(Supplied material)

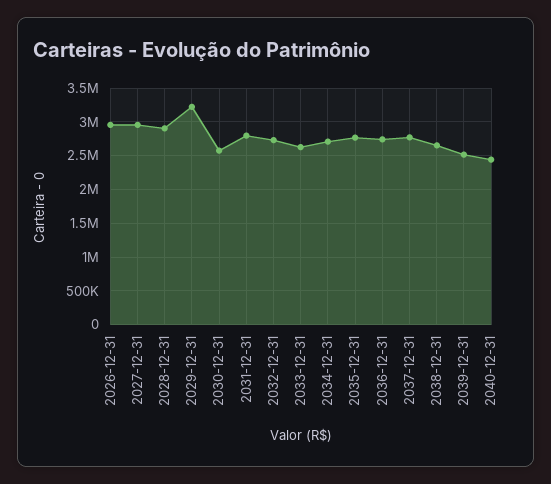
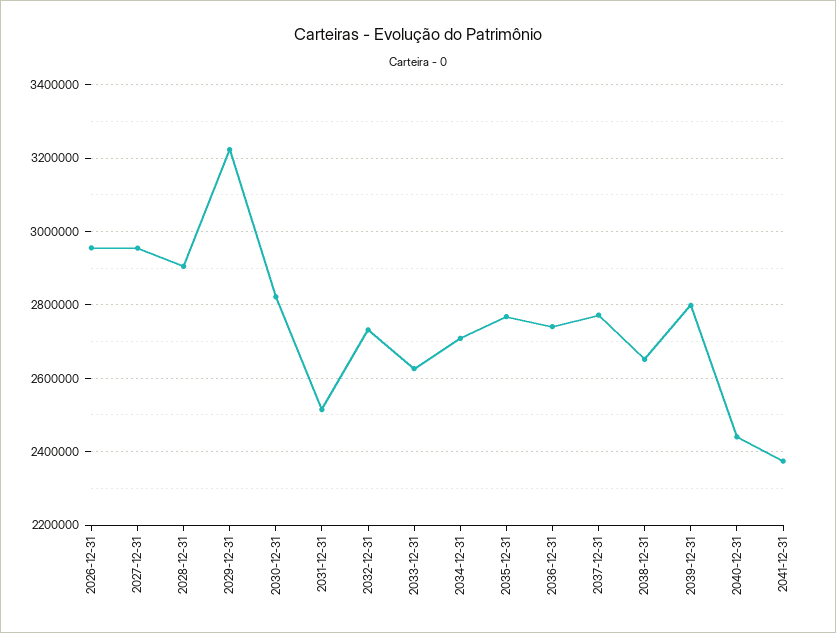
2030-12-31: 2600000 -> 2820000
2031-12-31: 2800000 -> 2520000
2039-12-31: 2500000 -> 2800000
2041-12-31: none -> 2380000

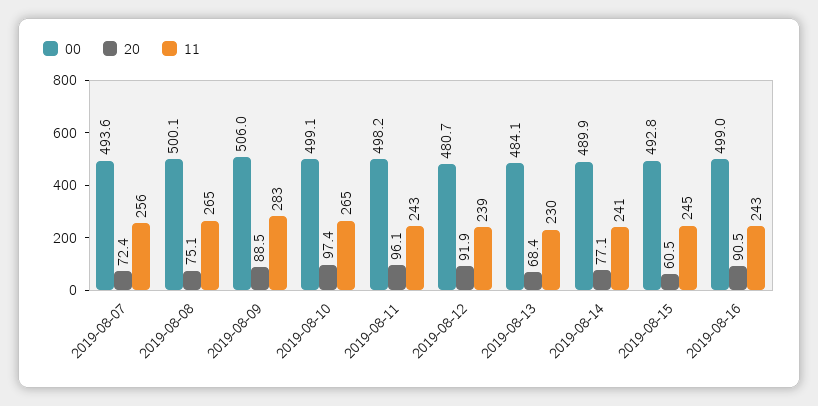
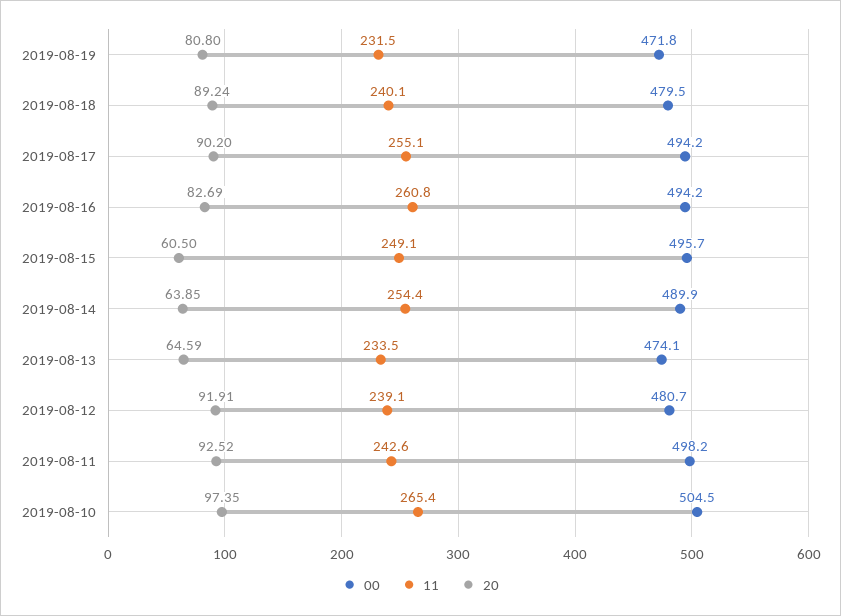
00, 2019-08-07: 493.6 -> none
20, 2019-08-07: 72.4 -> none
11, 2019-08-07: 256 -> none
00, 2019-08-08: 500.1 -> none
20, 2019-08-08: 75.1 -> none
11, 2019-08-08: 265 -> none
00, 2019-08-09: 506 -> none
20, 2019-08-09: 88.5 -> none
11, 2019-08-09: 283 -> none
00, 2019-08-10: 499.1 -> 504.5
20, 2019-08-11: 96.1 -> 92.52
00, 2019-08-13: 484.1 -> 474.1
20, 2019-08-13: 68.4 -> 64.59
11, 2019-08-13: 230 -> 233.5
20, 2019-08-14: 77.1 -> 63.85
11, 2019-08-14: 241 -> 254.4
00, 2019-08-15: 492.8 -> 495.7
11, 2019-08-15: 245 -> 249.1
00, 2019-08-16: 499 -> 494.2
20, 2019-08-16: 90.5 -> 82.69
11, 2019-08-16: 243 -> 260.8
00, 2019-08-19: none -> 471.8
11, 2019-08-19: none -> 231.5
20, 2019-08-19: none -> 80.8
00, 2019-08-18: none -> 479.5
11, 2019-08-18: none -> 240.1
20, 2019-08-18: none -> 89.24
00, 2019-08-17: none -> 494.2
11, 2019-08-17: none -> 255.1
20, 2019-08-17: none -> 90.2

(End Supplied material)
(Supplied material)

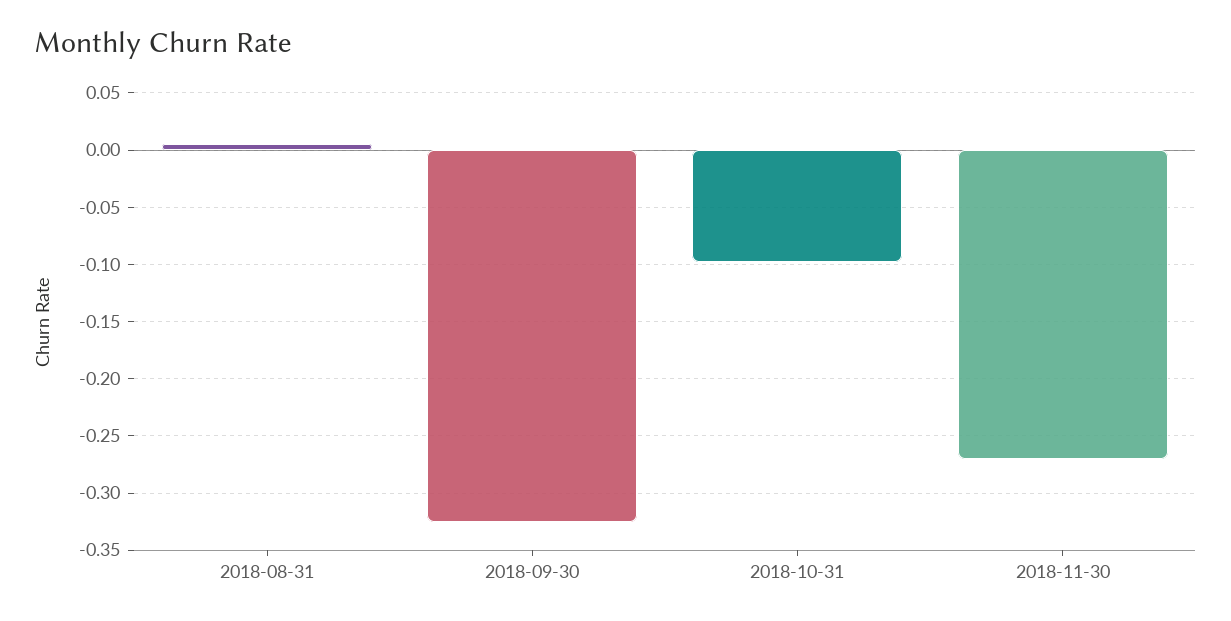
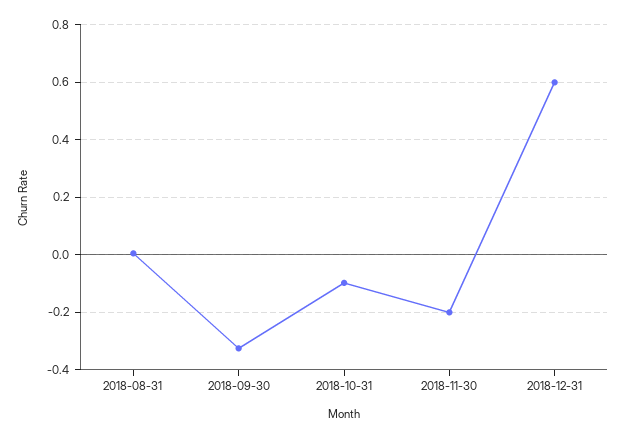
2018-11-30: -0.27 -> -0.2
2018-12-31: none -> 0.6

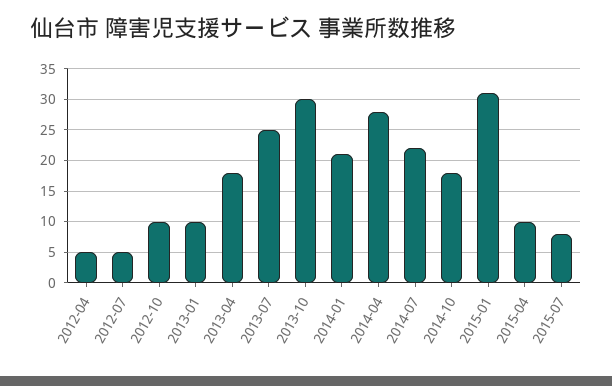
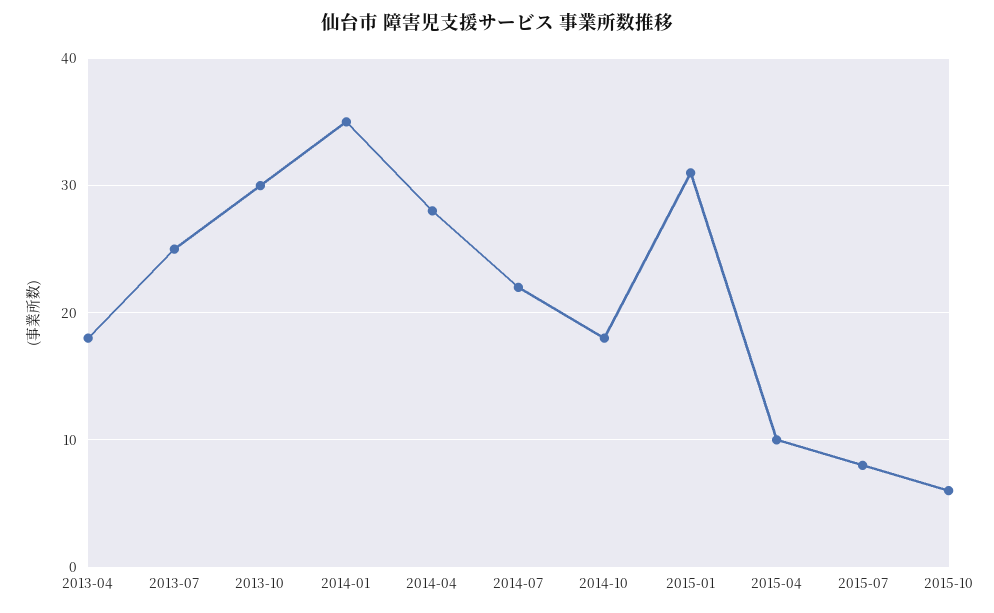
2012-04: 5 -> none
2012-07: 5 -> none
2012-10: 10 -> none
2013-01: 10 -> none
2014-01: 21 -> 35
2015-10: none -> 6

(End Supplied material)

Action item: Produce only the lines from the line containing "2012-04: 5 -> none" through the line containing "2015-10: none -> 6", inclusive of both, exactly as they stand in the entries above.

Task response:
2012-04: 5 -> none
2012-07: 5 -> none
2012-10: 10 -> none
2013-01: 10 -> none
2014-01: 21 -> 35
2015-10: none -> 6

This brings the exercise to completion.